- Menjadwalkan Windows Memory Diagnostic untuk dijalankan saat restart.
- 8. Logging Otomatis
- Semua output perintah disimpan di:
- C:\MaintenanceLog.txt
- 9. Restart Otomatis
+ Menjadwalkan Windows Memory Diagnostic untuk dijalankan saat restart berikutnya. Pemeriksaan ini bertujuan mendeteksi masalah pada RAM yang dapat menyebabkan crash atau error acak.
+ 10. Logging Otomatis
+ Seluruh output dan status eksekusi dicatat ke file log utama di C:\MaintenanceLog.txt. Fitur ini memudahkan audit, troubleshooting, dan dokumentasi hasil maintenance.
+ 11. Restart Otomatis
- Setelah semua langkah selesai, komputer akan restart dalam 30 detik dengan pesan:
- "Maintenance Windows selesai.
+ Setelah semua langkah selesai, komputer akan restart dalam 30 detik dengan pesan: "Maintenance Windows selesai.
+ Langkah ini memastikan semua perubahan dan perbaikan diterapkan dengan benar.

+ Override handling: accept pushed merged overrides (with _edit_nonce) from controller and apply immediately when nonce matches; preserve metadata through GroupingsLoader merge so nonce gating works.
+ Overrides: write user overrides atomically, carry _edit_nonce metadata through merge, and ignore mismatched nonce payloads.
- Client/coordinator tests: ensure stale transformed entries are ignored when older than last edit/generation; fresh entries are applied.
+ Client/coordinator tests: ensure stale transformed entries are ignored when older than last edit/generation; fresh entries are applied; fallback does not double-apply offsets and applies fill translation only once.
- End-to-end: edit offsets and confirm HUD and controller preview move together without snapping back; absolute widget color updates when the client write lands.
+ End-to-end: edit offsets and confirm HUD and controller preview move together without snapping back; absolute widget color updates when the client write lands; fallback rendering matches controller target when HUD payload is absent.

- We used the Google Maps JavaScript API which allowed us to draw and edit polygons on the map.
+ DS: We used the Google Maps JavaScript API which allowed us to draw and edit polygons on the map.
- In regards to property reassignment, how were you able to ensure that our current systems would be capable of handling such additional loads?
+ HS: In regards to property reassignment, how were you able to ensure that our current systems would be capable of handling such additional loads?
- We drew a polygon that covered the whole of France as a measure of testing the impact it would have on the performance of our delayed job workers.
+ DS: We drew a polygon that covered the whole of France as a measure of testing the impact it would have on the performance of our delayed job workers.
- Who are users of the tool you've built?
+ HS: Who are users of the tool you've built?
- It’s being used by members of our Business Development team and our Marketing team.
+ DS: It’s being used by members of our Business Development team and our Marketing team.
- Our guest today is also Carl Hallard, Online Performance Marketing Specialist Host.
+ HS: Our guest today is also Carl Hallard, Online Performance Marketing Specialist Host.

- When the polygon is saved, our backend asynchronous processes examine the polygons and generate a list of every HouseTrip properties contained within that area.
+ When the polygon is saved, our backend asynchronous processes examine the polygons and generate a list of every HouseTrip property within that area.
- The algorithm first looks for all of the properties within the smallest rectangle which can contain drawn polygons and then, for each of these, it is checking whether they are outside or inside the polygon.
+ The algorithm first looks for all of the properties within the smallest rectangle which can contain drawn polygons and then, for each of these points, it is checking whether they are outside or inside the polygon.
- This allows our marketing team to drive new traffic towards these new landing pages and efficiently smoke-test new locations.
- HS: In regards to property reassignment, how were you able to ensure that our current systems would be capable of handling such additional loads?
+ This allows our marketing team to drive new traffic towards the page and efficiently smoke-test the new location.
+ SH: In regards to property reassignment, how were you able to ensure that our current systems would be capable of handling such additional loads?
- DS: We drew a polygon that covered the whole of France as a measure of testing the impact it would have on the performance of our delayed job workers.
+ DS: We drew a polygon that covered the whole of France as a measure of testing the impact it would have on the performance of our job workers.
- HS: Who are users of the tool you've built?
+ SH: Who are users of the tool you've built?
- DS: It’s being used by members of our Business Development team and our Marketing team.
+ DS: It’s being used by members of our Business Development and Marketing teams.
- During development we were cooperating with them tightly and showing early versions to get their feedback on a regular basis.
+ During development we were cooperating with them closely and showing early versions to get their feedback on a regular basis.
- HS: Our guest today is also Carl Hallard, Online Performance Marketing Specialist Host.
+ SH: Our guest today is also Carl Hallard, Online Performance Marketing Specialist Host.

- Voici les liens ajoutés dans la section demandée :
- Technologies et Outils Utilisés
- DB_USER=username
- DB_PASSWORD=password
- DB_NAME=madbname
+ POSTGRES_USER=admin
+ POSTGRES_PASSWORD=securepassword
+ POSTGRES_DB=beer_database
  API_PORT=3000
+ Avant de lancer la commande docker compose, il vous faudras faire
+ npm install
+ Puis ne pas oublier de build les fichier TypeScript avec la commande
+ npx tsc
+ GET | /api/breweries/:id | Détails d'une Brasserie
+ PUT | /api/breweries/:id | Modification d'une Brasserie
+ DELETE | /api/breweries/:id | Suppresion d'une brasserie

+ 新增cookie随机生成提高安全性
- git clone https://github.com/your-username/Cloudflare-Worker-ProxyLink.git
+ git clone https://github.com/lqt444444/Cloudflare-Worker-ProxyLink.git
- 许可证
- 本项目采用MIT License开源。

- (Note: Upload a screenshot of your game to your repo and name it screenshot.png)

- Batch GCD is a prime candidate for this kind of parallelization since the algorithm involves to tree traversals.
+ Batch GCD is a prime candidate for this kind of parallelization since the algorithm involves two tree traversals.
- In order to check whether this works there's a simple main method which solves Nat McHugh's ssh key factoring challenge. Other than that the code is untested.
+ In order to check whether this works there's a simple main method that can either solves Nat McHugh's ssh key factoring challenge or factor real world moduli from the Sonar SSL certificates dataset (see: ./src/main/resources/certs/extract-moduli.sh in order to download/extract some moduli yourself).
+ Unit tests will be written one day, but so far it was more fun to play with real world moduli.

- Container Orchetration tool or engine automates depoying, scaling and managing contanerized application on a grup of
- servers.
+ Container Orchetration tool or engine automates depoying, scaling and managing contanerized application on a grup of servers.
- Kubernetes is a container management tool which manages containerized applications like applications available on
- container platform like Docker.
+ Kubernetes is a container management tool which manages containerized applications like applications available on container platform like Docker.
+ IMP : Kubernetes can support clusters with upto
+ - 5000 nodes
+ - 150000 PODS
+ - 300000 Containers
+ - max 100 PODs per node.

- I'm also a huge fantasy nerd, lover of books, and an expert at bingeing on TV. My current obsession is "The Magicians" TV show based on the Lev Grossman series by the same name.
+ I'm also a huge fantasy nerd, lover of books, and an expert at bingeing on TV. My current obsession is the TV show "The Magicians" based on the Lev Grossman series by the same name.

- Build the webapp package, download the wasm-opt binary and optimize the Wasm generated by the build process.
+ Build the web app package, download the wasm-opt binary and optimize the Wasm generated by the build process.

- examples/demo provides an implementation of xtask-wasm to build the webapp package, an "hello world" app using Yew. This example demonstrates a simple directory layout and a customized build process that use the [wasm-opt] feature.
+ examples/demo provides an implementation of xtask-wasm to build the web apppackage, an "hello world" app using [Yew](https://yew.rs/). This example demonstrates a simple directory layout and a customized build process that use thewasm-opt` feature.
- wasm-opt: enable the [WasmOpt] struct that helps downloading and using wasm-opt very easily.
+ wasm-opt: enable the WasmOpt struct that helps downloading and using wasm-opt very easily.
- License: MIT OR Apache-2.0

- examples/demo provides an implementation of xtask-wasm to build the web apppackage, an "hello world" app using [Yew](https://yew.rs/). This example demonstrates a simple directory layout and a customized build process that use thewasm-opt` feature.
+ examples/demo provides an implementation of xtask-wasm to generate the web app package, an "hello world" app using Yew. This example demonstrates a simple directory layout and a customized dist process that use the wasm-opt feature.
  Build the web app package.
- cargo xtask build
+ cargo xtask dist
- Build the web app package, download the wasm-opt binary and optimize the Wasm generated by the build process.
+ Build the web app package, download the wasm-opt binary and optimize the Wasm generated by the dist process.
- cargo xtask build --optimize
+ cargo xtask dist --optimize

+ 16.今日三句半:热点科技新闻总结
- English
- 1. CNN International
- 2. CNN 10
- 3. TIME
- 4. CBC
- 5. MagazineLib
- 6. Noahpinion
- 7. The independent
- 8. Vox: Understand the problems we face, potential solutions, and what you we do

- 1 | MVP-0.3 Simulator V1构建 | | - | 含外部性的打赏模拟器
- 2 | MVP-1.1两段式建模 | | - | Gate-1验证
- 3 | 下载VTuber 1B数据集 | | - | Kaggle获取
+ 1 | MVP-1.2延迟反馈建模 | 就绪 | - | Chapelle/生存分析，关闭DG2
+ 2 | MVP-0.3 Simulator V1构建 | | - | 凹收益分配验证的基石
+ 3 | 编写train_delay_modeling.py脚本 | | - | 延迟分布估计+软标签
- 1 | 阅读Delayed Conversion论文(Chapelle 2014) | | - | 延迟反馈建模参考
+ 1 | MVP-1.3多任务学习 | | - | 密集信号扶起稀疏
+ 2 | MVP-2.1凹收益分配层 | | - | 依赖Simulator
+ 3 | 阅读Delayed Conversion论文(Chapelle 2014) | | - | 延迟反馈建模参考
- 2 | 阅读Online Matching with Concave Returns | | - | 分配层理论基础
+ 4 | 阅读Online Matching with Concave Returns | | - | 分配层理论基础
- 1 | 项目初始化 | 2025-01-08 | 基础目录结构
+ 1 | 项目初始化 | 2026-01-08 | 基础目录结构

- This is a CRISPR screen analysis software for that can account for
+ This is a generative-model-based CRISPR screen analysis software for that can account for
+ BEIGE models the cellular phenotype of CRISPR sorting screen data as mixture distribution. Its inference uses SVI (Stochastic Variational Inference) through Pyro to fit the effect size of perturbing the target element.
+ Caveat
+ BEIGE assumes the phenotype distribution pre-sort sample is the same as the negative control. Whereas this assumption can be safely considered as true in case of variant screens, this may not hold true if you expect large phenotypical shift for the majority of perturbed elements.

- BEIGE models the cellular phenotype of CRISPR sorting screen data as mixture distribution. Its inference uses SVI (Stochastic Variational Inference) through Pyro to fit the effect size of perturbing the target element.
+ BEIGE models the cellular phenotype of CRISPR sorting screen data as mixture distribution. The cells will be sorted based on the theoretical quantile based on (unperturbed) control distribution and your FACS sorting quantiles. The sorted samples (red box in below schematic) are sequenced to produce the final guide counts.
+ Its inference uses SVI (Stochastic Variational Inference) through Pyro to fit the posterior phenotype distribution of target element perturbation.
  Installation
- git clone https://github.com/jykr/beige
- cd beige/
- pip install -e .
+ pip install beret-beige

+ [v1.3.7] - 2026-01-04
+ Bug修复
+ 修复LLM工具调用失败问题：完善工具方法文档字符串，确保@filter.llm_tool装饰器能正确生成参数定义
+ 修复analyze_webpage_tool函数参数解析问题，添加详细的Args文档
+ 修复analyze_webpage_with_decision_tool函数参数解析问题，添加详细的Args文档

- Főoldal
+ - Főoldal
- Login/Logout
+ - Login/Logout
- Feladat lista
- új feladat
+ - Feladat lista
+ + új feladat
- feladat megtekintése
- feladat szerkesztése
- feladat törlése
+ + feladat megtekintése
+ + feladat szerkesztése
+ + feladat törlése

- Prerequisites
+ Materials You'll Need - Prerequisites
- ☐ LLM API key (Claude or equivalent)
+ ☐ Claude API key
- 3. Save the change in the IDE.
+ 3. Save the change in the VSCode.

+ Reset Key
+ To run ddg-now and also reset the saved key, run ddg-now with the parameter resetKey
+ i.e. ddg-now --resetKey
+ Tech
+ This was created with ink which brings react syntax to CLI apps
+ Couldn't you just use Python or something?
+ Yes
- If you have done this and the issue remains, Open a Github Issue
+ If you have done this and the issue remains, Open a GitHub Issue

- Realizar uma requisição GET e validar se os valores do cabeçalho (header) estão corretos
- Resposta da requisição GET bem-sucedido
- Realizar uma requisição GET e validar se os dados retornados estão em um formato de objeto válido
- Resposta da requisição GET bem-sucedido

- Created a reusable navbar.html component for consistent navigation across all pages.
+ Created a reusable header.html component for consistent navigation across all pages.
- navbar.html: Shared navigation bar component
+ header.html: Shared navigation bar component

+===+

Wherever the string "testing" appears in the data above, copy the line it sits in.

> [Task solution]:
- We drew a polygon that covered the whole of France as a measure of testing the impact it would have on the performance of our delayed job workers.
+ DS: We drew a polygon that covered the whole of France as a measure of testing the impact it would have on the performance of our delayed job workers.
- DS: We drew a polygon that covered the whole of France as a measure of testing the impact it would have on the performance of our delayed job workers.
+ DS: We drew a polygon that covered the whole of France as a measure of testing the impact it would have on the performance of our job workers.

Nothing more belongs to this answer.